→ Modification records:
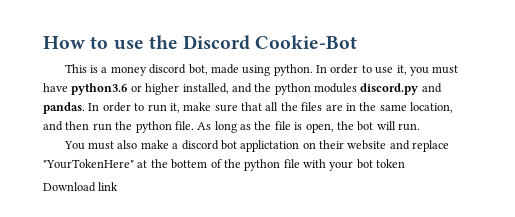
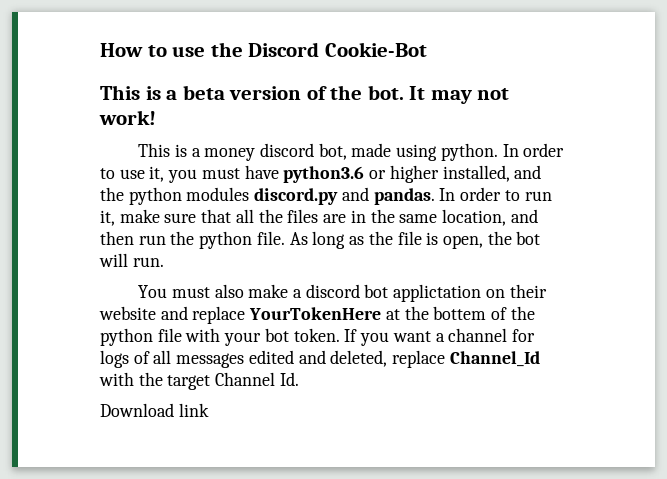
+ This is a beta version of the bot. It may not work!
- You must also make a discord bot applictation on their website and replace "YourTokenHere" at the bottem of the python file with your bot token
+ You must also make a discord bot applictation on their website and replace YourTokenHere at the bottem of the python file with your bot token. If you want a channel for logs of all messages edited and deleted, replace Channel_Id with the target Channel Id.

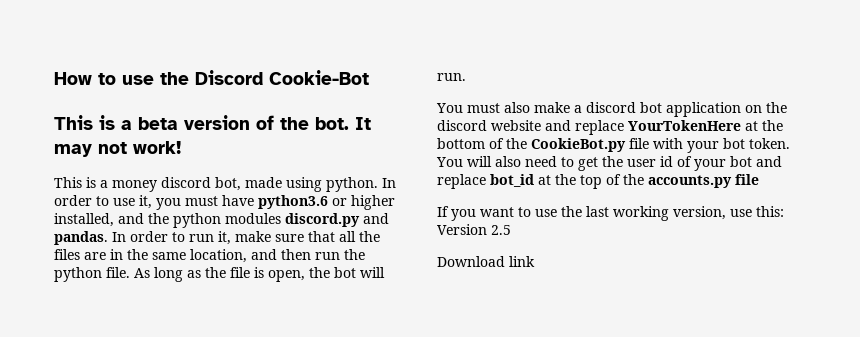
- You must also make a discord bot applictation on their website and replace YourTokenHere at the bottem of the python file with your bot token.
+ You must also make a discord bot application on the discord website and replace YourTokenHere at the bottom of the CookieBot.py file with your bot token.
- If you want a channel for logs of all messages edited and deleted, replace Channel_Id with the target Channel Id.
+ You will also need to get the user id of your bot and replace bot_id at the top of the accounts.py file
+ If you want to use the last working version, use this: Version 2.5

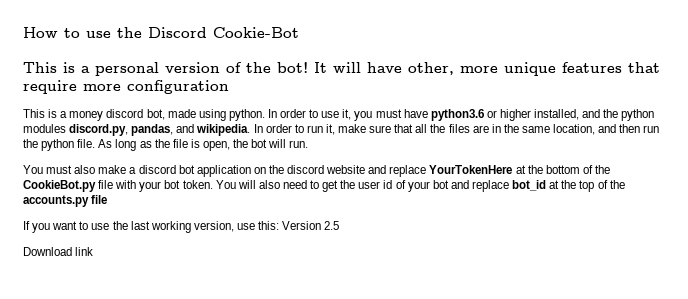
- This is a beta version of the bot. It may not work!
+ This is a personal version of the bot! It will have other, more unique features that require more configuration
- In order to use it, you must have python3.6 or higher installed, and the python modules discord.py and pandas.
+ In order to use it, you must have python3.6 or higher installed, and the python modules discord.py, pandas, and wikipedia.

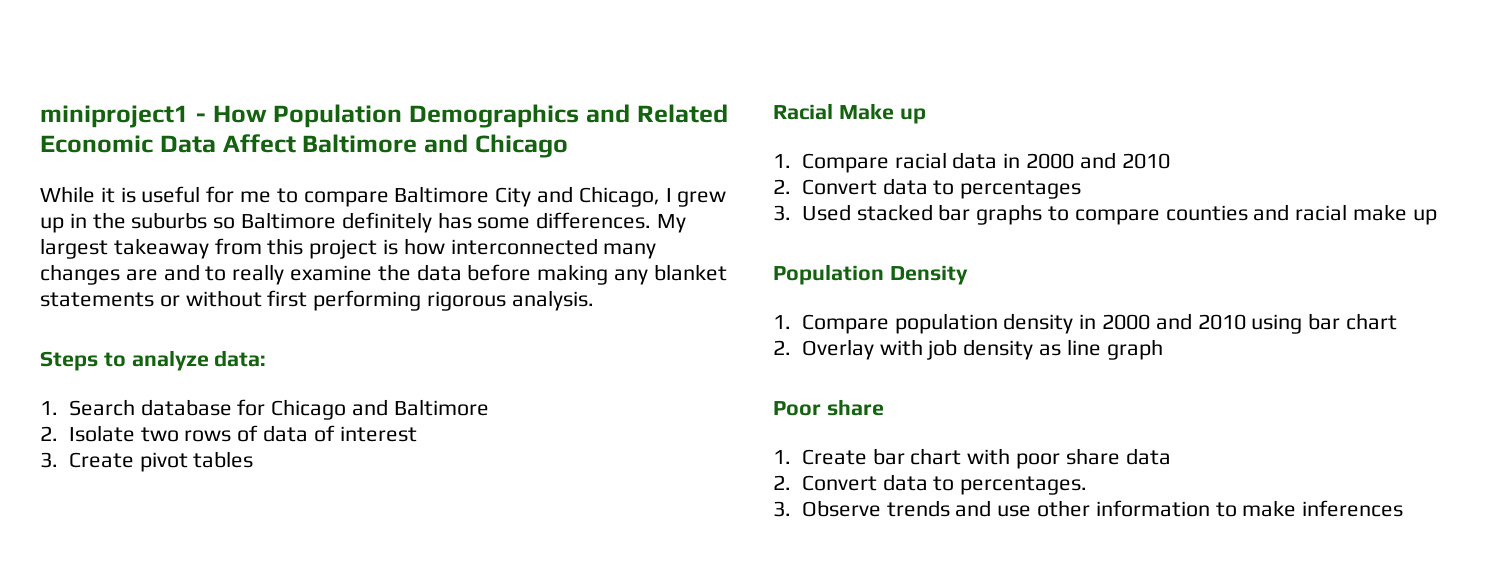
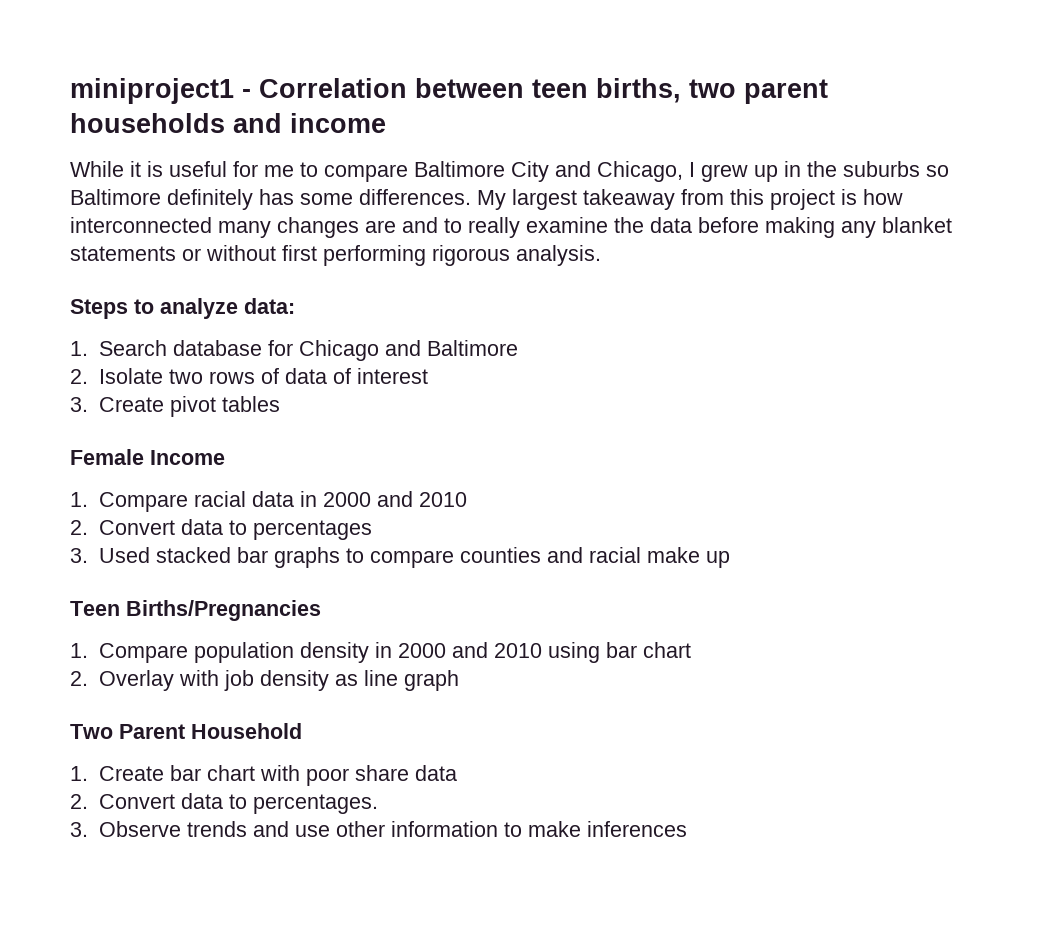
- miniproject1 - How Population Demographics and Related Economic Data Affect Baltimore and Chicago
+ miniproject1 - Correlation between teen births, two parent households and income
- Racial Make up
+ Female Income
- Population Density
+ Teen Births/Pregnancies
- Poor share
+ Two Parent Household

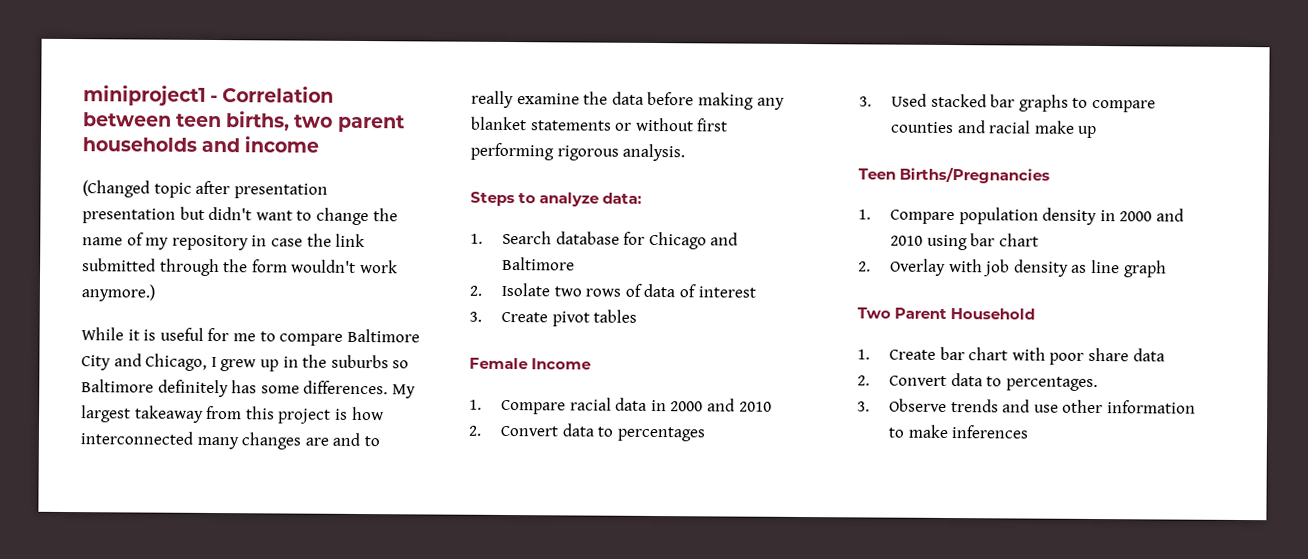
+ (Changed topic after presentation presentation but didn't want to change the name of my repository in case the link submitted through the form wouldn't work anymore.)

...

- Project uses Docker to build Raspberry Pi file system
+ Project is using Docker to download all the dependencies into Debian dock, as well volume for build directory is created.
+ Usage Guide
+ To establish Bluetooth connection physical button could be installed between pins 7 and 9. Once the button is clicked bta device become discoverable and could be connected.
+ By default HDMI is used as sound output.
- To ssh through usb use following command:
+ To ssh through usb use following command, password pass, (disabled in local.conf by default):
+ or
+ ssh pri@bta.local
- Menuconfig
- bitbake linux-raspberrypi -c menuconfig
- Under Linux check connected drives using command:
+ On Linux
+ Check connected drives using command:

→ WHAT TO WORK ON:
From the records above, transcribe without alteration every line from the one with "- Project uses" to the one with "could be connected.", inclusive.

→ TASK RESPONSE:
- Project uses Docker to build Raspberry Pi file system
+ Project is using Docker to download all the dependencies into Debian dock, as well volume for build directory is created.
+ Usage Guide
+ To establish Bluetooth connection physical button could be installed between pins 7 and 9. Once the button is clicked bta device become discoverable and could be connected.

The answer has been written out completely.